** Assigned task **
The lines to copy are those in the listing that hold the word "Register".

Recorded data Block Start

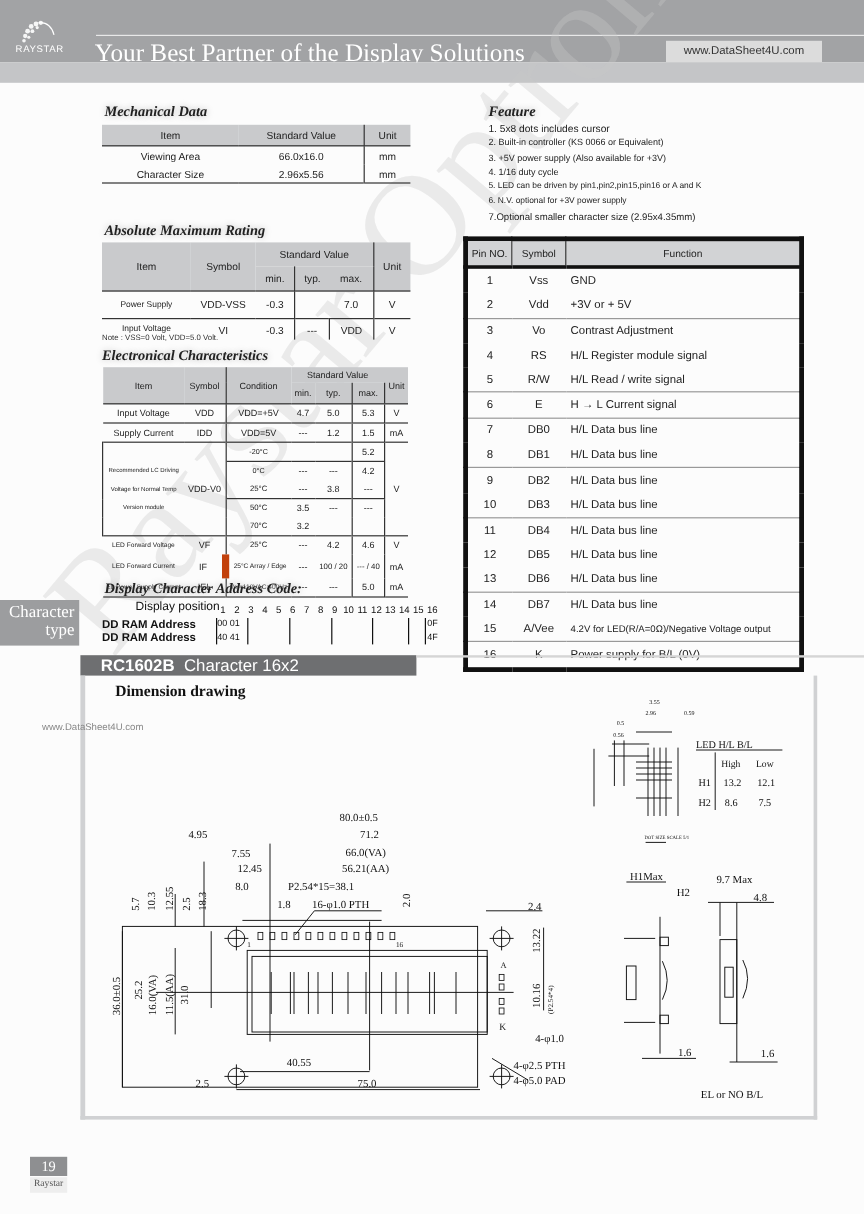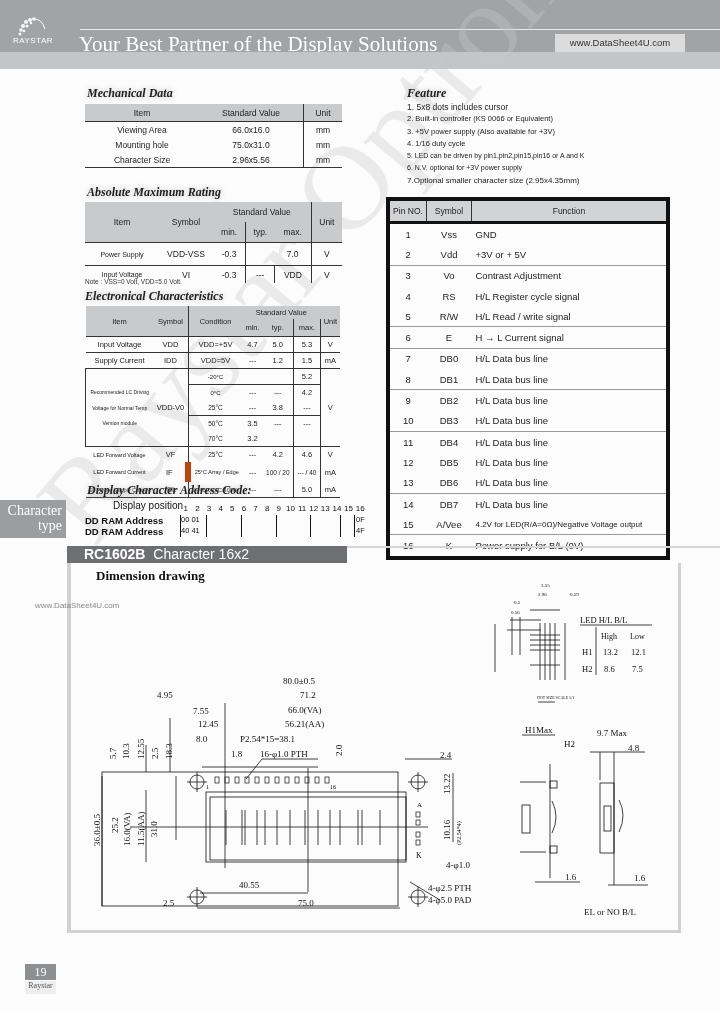--- a/index.html
+++ b/index.html
@@ -71,25 +71,20 @@
     <th style="width:110px;">Item</th>
     <th style="width:100px;border-right:1px solid #333;">Standard Value</th>
     <th>Unit</th>
   </tr>
   <tr>
     <td>Viewing Area</td>
     <td style="border-right:1px solid #333;">66.0x16.0</td>
     <td>mm</td>
   </tr>
   <tr>
-    <td>Mounting hole</td>
-    <td style="border-right:1px solid #333;">75.0x31.0</td>
-    <td>mm</td>
-  </tr>
-  <tr>
     <td>Character Size</td>
     <td style="border-right:1px solid #333;">2.96x5.56</td>
     <td>mm</td>
   </tr>
 </tbody>
   </table>
 
 <div class="sec-title" style="left:87px;top:185px;">Absolute Maximum Rating</div>
 <table class="tbl" style="left:85px;top:202px;width:257px;">
   <tbody>
@@ -305,21 +300,21 @@
         <td class="c3">+3V or + 5V</td>
       </tr>
       <tr class="sep">
         <td class="c1" style="border-right: none;">3</td>
         <td class="c2">Vo</td>
         <td class="c3">Contrast Adjustment</td>
       </tr>
       <tr>
         <td class="c1" style="border-right: none;">4</td>
         <td class="c2">RS</td>
-        <td class="c3">H/L Register cycle signal</td>
+        <td class="c3">H/L Register module signal</td>
       </tr>
       <tr>
         <td class="c1" style="border-right: none;">5</td>
         <td class="c2">R/W</td>
         <td class="c3">H/L Read / write signal</td>
       </tr>
       <tr class="sep">
         <td class="c1" style="border-right: none;">6</td>
         <td class="c2">E</td>
         <td class="c3">H → L Current signal</td>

Recorded data Block End

** Solution to this exercise **
-        <td class="c3">H/L Register cycle signal</td>
+        <td class="c3">H/L Register module signal</td>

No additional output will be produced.